WORK REQUIRED: Please repeat, exactly and with nothing extra, the line containing "[794,334,876,350] in order" and every line after it up to the end of the material.

┄┄┄┄┄┄

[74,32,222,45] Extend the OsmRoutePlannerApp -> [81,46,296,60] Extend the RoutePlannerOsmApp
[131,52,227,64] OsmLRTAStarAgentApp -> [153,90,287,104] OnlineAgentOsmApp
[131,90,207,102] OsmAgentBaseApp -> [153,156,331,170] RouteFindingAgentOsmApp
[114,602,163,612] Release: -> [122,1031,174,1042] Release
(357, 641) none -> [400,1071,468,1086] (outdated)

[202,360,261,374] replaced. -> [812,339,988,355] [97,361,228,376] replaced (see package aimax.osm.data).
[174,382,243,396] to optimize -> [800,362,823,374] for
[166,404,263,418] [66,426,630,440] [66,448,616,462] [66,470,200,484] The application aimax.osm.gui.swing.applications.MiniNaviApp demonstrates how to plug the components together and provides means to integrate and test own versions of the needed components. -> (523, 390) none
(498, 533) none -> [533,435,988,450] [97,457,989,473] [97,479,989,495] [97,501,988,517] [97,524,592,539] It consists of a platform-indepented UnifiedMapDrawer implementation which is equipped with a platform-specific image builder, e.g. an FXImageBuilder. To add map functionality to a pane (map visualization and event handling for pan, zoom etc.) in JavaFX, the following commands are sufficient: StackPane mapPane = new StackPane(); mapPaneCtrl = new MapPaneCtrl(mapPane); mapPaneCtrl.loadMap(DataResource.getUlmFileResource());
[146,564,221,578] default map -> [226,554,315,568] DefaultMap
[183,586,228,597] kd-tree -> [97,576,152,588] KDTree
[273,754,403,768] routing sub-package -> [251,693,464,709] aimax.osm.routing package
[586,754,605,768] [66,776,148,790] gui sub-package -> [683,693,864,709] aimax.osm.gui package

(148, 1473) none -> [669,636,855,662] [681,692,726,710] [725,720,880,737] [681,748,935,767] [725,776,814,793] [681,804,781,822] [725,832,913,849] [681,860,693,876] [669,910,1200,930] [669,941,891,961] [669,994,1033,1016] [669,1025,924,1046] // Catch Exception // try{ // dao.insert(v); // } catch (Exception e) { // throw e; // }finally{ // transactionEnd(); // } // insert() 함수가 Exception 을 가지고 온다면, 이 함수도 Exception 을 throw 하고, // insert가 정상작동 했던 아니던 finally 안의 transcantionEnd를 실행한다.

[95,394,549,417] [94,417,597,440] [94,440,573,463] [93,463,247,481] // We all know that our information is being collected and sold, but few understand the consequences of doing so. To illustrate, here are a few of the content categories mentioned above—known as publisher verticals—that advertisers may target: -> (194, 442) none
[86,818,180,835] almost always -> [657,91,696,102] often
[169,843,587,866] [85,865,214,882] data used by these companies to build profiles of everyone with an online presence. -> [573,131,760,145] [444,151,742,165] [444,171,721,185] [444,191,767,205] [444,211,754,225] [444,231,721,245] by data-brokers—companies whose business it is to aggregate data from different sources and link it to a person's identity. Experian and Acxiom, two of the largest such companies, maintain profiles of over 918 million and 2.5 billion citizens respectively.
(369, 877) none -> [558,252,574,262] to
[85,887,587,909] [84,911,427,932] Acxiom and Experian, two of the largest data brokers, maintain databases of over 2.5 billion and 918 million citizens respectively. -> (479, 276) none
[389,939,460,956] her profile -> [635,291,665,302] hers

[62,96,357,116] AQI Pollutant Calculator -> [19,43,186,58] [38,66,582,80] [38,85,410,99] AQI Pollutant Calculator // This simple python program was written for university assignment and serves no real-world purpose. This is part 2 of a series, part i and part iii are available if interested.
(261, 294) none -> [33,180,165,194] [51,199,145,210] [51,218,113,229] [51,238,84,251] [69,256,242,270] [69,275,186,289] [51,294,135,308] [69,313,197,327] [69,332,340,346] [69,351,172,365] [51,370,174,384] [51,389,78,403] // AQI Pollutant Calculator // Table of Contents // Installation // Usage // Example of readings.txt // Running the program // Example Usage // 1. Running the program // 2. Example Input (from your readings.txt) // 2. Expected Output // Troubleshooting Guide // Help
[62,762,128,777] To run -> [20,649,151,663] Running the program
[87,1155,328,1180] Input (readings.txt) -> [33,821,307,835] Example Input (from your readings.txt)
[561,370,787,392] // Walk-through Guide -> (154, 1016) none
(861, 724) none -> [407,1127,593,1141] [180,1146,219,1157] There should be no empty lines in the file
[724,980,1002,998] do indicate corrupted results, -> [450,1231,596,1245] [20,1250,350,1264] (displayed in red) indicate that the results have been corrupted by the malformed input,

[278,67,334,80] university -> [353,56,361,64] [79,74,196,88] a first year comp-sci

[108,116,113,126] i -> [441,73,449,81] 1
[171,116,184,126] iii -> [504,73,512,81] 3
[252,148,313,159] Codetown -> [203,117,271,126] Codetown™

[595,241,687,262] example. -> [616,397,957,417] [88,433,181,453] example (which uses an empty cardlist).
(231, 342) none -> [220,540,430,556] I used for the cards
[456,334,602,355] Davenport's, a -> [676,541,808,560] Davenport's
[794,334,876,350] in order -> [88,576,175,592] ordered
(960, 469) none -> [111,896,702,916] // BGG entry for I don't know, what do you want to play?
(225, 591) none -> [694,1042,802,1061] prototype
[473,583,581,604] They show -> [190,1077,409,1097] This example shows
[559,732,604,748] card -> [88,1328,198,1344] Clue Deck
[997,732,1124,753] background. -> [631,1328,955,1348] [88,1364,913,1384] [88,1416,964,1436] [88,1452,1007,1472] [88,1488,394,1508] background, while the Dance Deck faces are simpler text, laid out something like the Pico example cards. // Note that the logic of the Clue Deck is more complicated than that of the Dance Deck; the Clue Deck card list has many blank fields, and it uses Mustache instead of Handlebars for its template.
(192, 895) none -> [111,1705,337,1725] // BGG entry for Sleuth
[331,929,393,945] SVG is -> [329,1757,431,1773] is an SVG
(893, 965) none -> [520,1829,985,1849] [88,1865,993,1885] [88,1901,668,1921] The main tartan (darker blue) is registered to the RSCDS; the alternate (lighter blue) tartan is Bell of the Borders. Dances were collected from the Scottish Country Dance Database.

┄┄┄┄┄┄

EXERCISE ANSWER:
[794,334,876,350] in order -> [88,576,175,592] ordered
(960, 469) none -> [111,896,702,916] // BGG entry for I don't know, what do you want to play?
(225, 591) none -> [694,1042,802,1061] prototype
[473,583,581,604] They show -> [190,1077,409,1097] This example shows
[559,732,604,748] card -> [88,1328,198,1344] Clue Deck
[997,732,1124,753] background. -> [631,1328,955,1348] [88,1364,913,1384] [88,1416,964,1436] [88,1452,1007,1472] [88,1488,394,1508] background, while the Dance Deck faces are simpler text, laid out something like the Pico example cards. // Note that the logic of the Clue Deck is more complicated than that of the Dance Deck; the Clue Deck card list has many blank fields, and it uses Mustache instead of Handlebars for its template.
(192, 895) none -> [111,1705,337,1725] // BGG entry for Sleuth
[331,929,393,945] SVG is -> [329,1757,431,1773] is an SVG
(893, 965) none -> [520,1829,985,1849] [88,1865,993,1885] [88,1901,668,1921] The main tartan (darker blue) is registered to the RSCDS; the alternate (lighter blue) tartan is Bell of the Borders. Dances were collected from the Scottish Country Dance Database.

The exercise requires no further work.